Components of Flotation Cost
Such costs may comprise different charges, e.g.:
- Underwriting fees: Firms that buy the issue, in return for which they pay investment banks a fee for dealing with the sale process.
- Legal fees: Fees for getting the regulatory hurdles cleared.
- Accounting costs: Fees for keeping the financial reports up to the mark.
- Printing costs: Charges for creating the prospectus, which lays out the investment opportunity.
- Marketing costs: Costs of promoting the securities and gathering potential buyers.
In essence, flotation costs encompass all that is required to put those new bonds or shares into the hands of the public.
Effect on Fundraising
For businesses, flotation costs are significant because they decrease the actual amount of money that is received from the issuance of securities. For instance, if a company will raise $10 million by offering new shares but incurs $500,000 in flotation costs, it can only use $9.5 million for projects or operations.
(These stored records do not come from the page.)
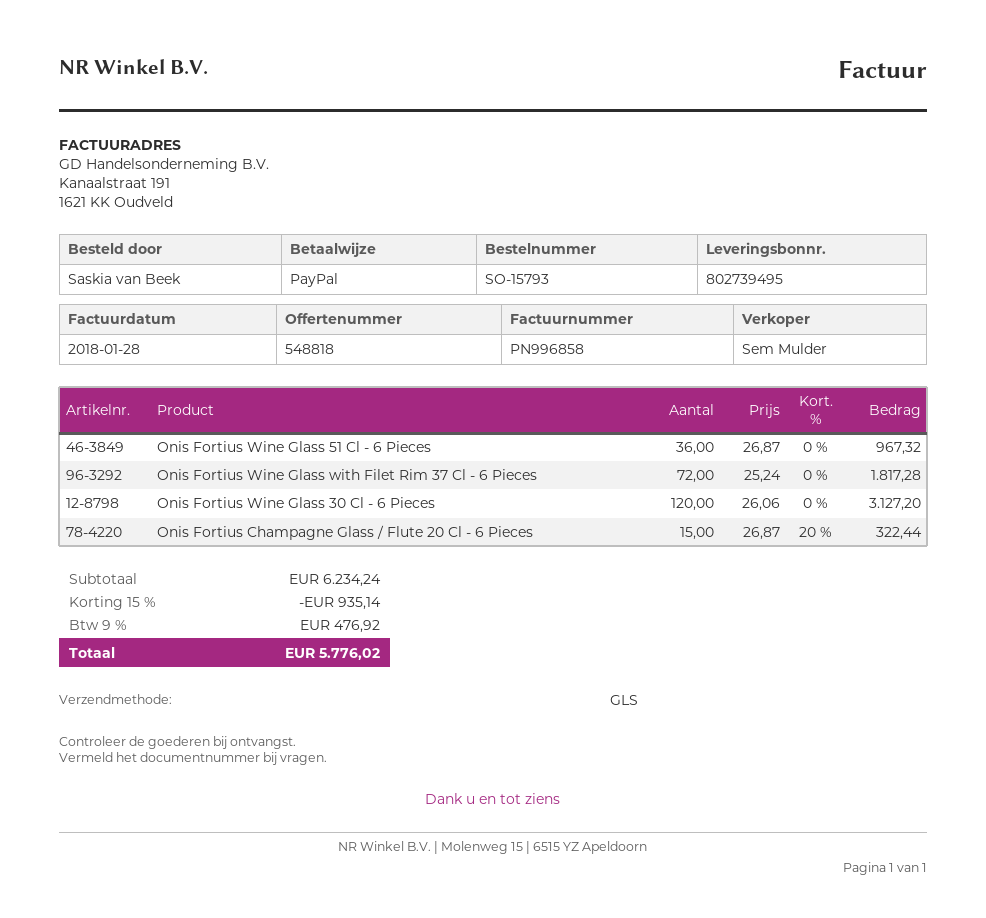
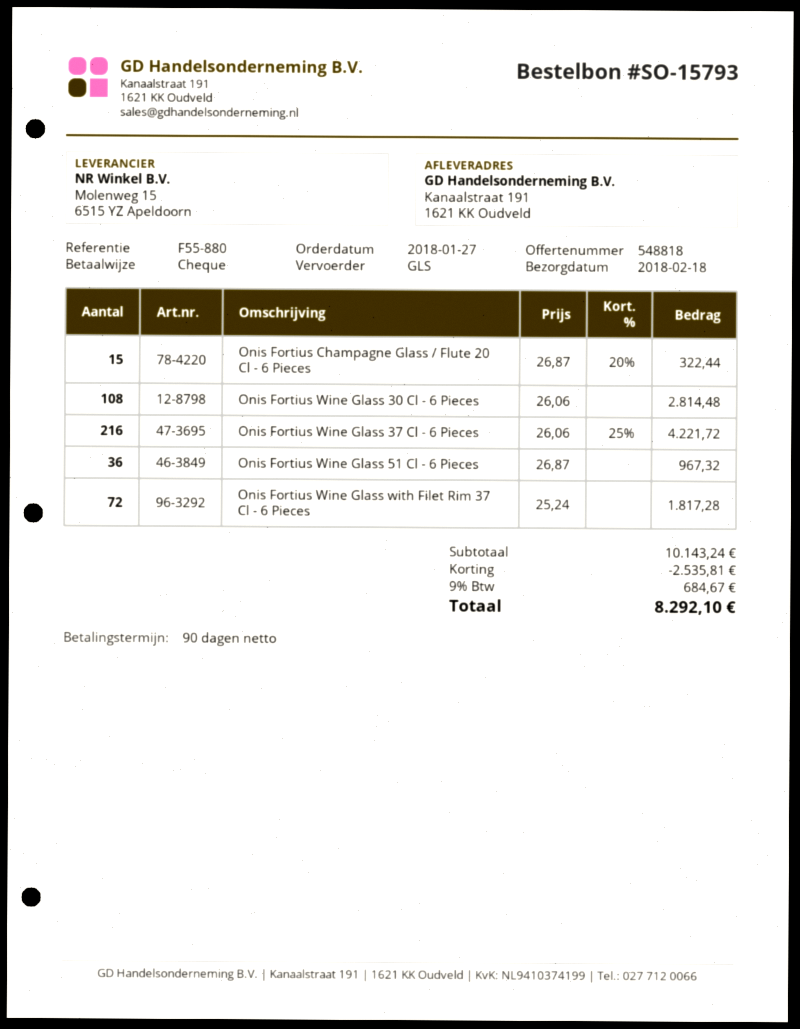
payment method: PayPal -> cheque
Onis Fortius Wine Glass 30 Cl - 6 Pieces: 120 x 26.06 = 3127.20 -> 108 x 26.06 = 2814.48
Onis Fortius Wine Glass 37 Cl - 6 Pieces: none -> 216 x 26.06 - 25% = 4221.72
subtotal: 6234.24 -> 10143.24
discount: 935.14 -> 2535.81
tax: 9% = 476.92 -> 9% = 684.67
total: 5776.02 -> 8292.10

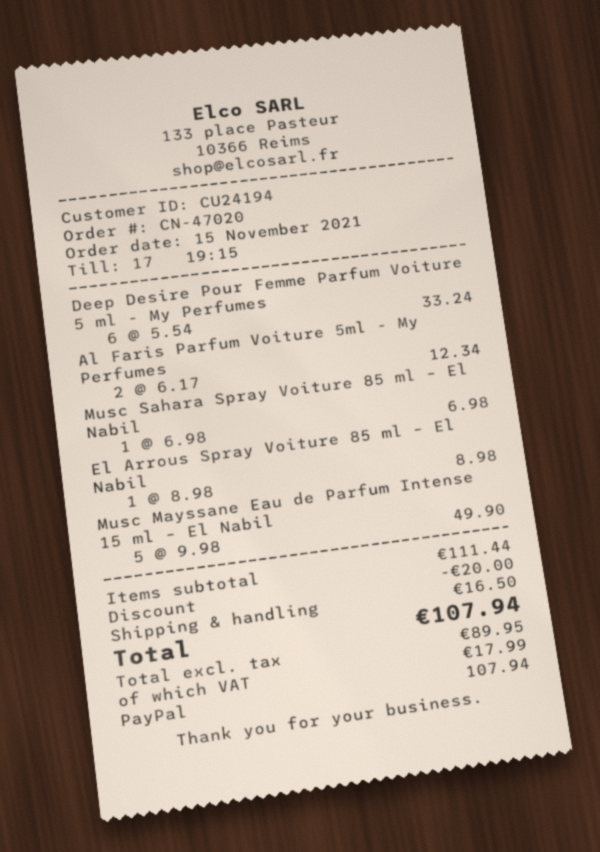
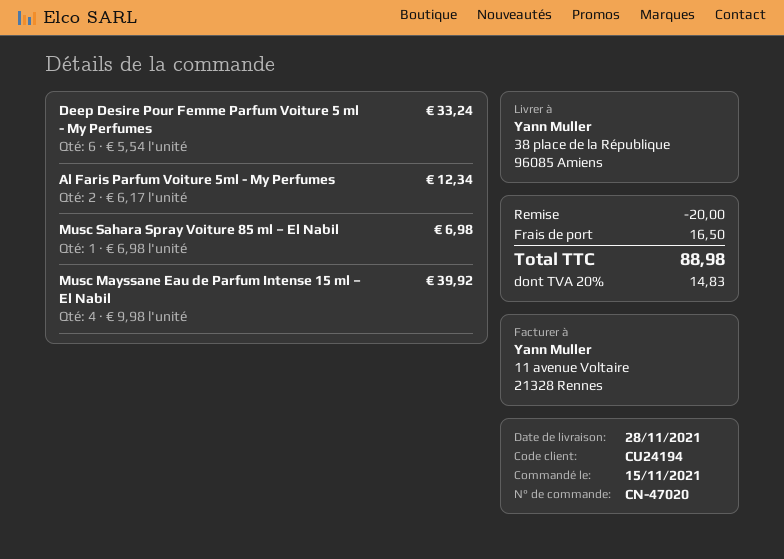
El Arrous Spray Voiture 85 ml – El Nabil: 1 x 8.98 = 8.98 -> none
Musc Mayssane Eau de Parfum Intense 15 ml – El Nabil: 5 x 9.98 = 49.90 -> 4 x 9.98 = 39.92
tax: 17.99 -> 14.83
total: 107.94 -> 88.98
That makes it a critical factor in financial planning—higher costs of flotation will consume the funds that the business can utilize to expand.
Factors Affecting Flotation Cost
Flotation cost can differ depending on a variety of factors such as:
- Security type: Issuance of common stock tends to be more expensive than bonds because of greater risk and effort in selling.
- Size of the company: Small companies can have greater relative costs in comparison to big, established corporations.
- Size of issuance: Greater issues may thin per-unit costs, whereas lesser ones can be more expensive in proportion.
- State of market: Investor sentiment and economic environment may affect work involved in disposing of securities.
Role in Financial Planning
Flotation costs form an important component of financial planning, including:
- Adjustment to cost of capital: They are included in the rate at which a company must earn to offset raising funds.
- Project assessment: Overlooking them may overestimate the profitability or viability of a project.
- Long-term consequence: Although a one-off expense, they influence how much capital is available to expand.
- Strategic considerations: Companies balance these costs when deciding between equity, debt, or internal capital.